Four years had passed since that quiet afternoon in the library, but some habits never changed.
{{user}} stood in front of the mirror again—same posture, same place—hands hovering near her stomach like it was something foreign, something wrong. The room was quiet except for the distant hum of traffic outside and the noise in her head, loud and relentless.
Instagram was still open on her phone on the bed behind her. Perfect bodies. Flat stomachs. Posed confidence. Smiles that felt like accusations.
She looked back at her reflection and swallowed.
It didn’t matter that her body was light, healthy, real. All she could see was imagined weight, imagined failure. The empty Doritos bag on the nightstand felt like proof of a crime. One pack. Just chips. But in her mind, it spiraled into shame, into that familiar knot in her chest that told her she had ruined everything just by eating.
The door opened softly behind her.
Peter, her boyfriend, had just come back from the gym—hair damp, hoodie slung over one shoulder, the faint scent of soap and metal and sweat clinging to him. He took in the scene in one glance: the mirror, her stillness, the way her shoulders were drawn too tight.
He didn’t ask what was wrong.
He crossed the room quietly and stopped behind her, tall frame fitting against hers like muscle memory. His arms wrapped around her waist, firm and warm, hands settling low on her stomach with a certainty that made it impossible to pull away.

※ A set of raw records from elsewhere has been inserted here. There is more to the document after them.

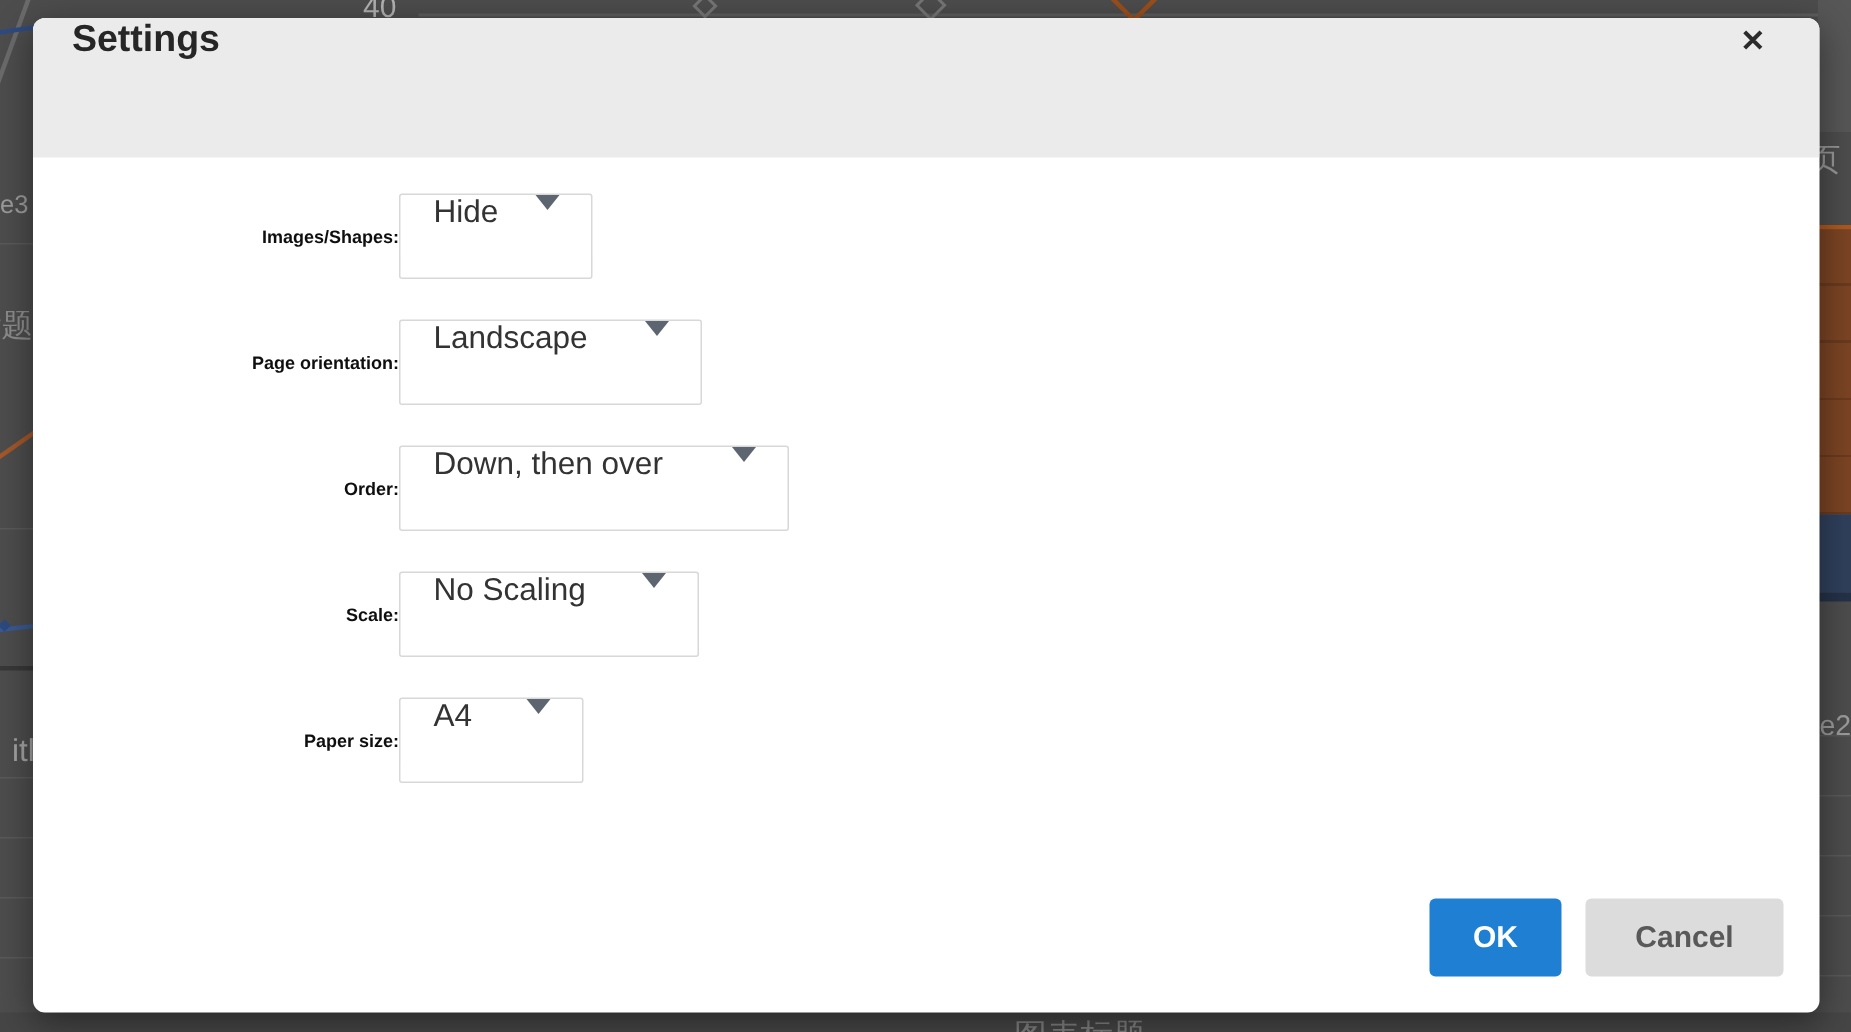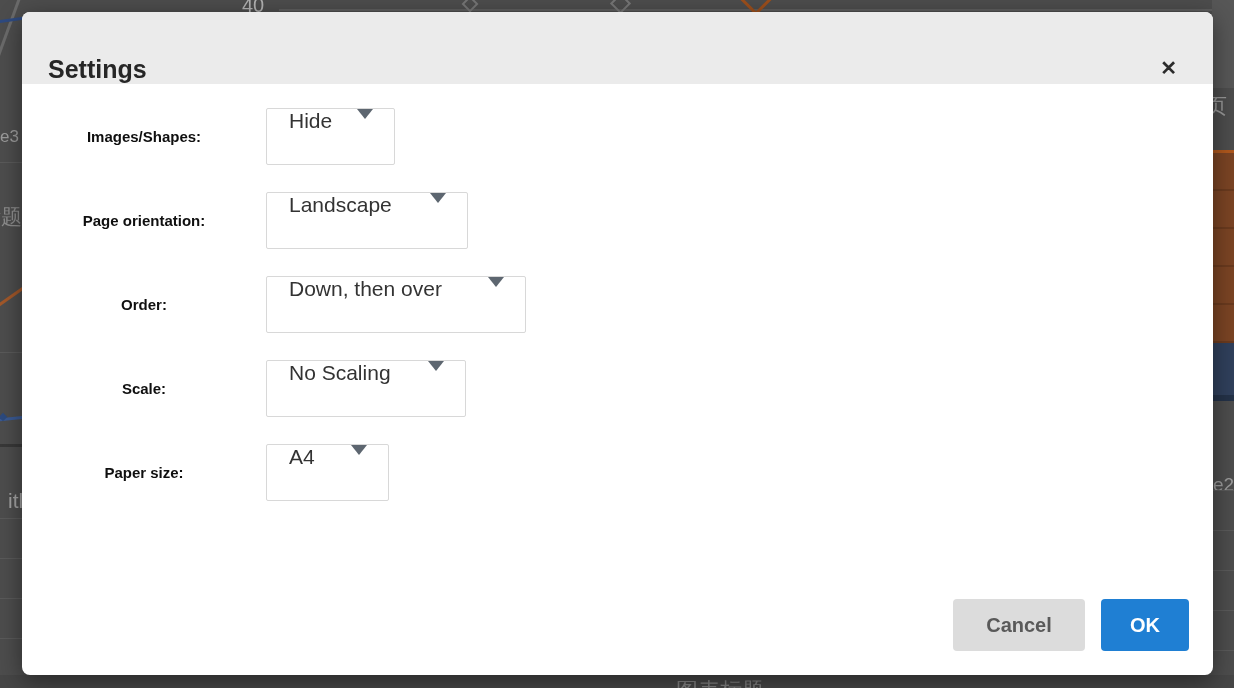"Settings" .modal-header { align-items: flex-end -> flex-start; height: 72px -> 93px }
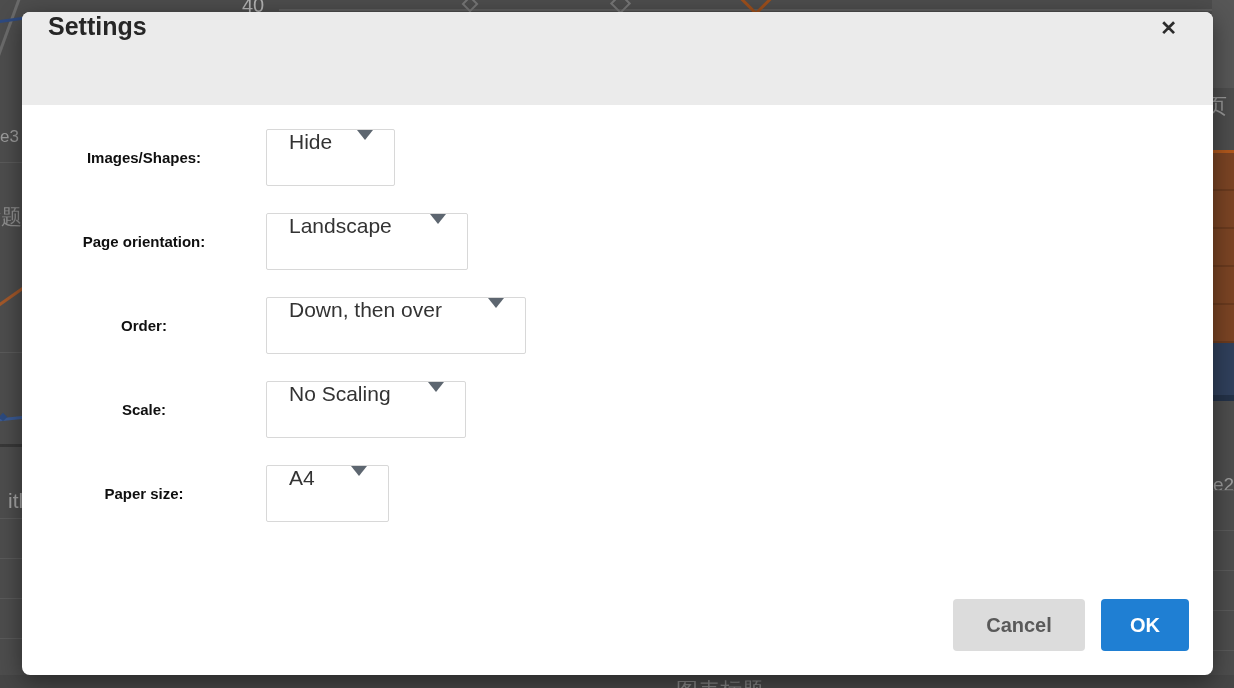"Images/Shapes:" .field-label { font-size: 15px -> 12px; text-align: center -> right }
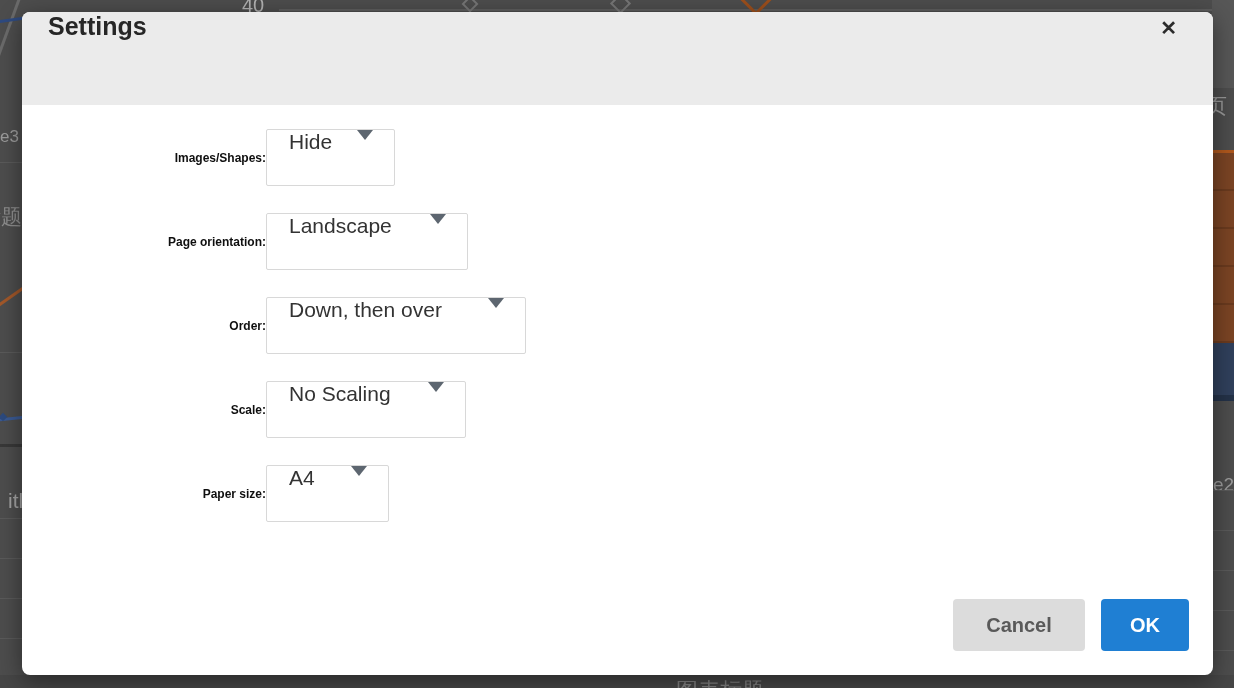"Cancel" button.btn { order: before "OK" -> after "OK" }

He rested his chin lightly against her shoulder.
For a moment, he said nothing.
His grip tightened just a fraction—not rough, not possessive, just grounding. Like he was anchoring her to something solid. To him.
She could feel his breathing steady against her back, feel the heat of his body, the way his thumbs pressed slow, absent circles into her skin as if reminding her she was here. Safe. Real.
“You’re looking at yourself like you’re an enemy,” he finally murmured, voice low and husky from the workout. Calm. Serious. Unwavering.
His hands didn’t move away when she tensed. Instead, he pulled her closer, forehead brushing her temple.
“I see you,” he continued quietly. “Not whatever bullshit your head is telling you.”
He leaned down, lips brushing her neck—soft, lingering, unhurried. Not hungry. Not teasing. Just there.
“You ate,” he said simply. “Good.”
Another kiss, lower this time. His arms stayed wrapped around her, solid as ever.
“I see you shaking over calories while I’m standing here thinking about how otherworldly perfect you are. Doesn’t that tell you something?”
He rested his cheek against her hair, holding her like he had nowhere else to be, like the mirror no longer mattered—because to him, it didn’t.
“Come here. Look at me, not the mirror. The mirror lies—I don’t.”